Oliveira erbleichte. „Ich verstehe. Aber ich muß Sie bitten, mir das in schriftlicher Form zuzustellen.“

„Das wird geschehen, sobald ich dazu komme. Als nächstes haben wir da den jungen Flandry, Abrams' Assistenten. Ich werde ihn selbst verhören, da er gerade hier ist. Aber halten Sie ein paar Männer bereit, daß sie ihn in einen ausbruchsicheren Raum überfuhren, wenn ich fertig bin. Unterrichten Sie inzwischen Ihren Stab von dem Vorfall, bereiten Sie Erklärungen und Dementis vor und halten Sie sich für einen Besuch von Leuten aus Brechdans Außenamt zur Verfügung.“ Hauksberg unterbrach die Verbindung. „Genug“, sagte er. „Nun erzählen Sie. Heraus mit der Sprache.“

Flandry war es, als durchlebte er einen Alptraum. Wirre Gedanken kreisten in seinem Kopf. Was wird aus Abrams? Aus mir? Aus Persis?
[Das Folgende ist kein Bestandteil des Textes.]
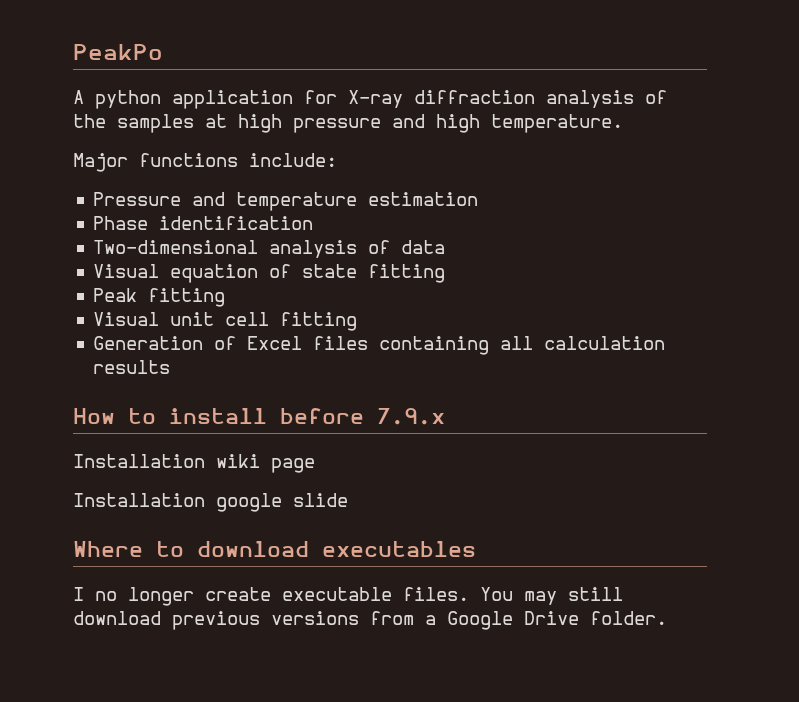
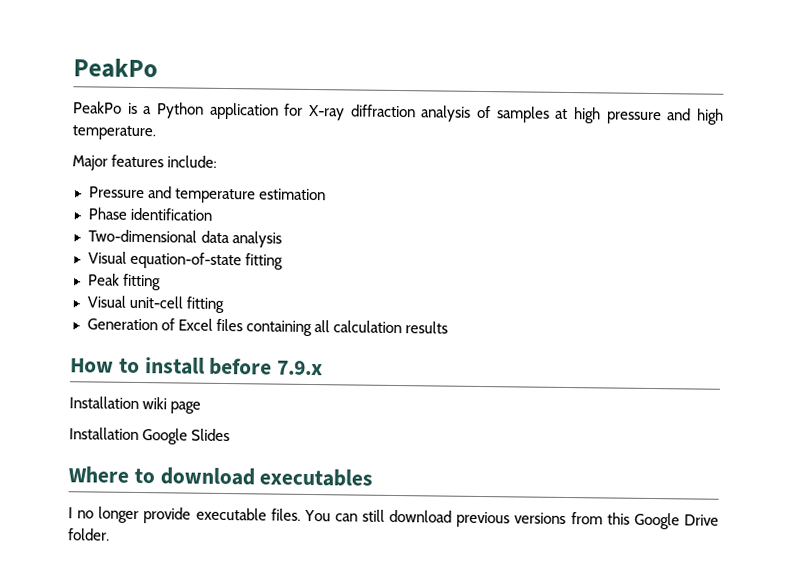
- A python application for X-ray diffraction analysis of the samples at high pressure and high temperature.
+ PeakPo is a Python application for X-ray diffraction analysis of samples at high pressure and high temperature.
- Major functions include:
+ Major features include:
- Two-dimensional analysis of data
- Visual equation of state fitting
+ Two-dimensional data analysis
+ Visual equation-of-state fitting
- Visual unit cell fitting
+ Visual unit-cell fitting
- Installation google slide
+ Installation Google Slides
- I no longer create executable files.
+ I no longer provide executable files.
- You may still download previous versions from a Google Drive folder.
+ You can still download previous versions from this Google Drive folder.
„Setzen Sie sich hin.“ Hauksberg zeigte mit der Pistole auf einen der Sessel. Mit der freien Hand zog er ein silbernes Etui aus der Brusttasche, ließ es aufschnappen und steckte sich eine schwarze Zigarre zwischen die Zähne. Er wirkte beinahe entspannt.

Flandry setzte sich. Ein psychologischer Nachteil, zu ihm aufblicken zu müssen. Ja, wir haben ihn sehr unterschätzt. Persis stand mit geröteten Augen an der Wand, hatte fröstelnd die Arme über der Brust gekreuzt und schluckte. „Welches war Ihre Rolle in diesem Spiel?“ fragte Hauksberg.

„Keine. Ich weiß nicht — ich meine, wenn… wenn ich damit zu tun hätte, wäre ich dann hier gewesen?“ stammelte Flandry.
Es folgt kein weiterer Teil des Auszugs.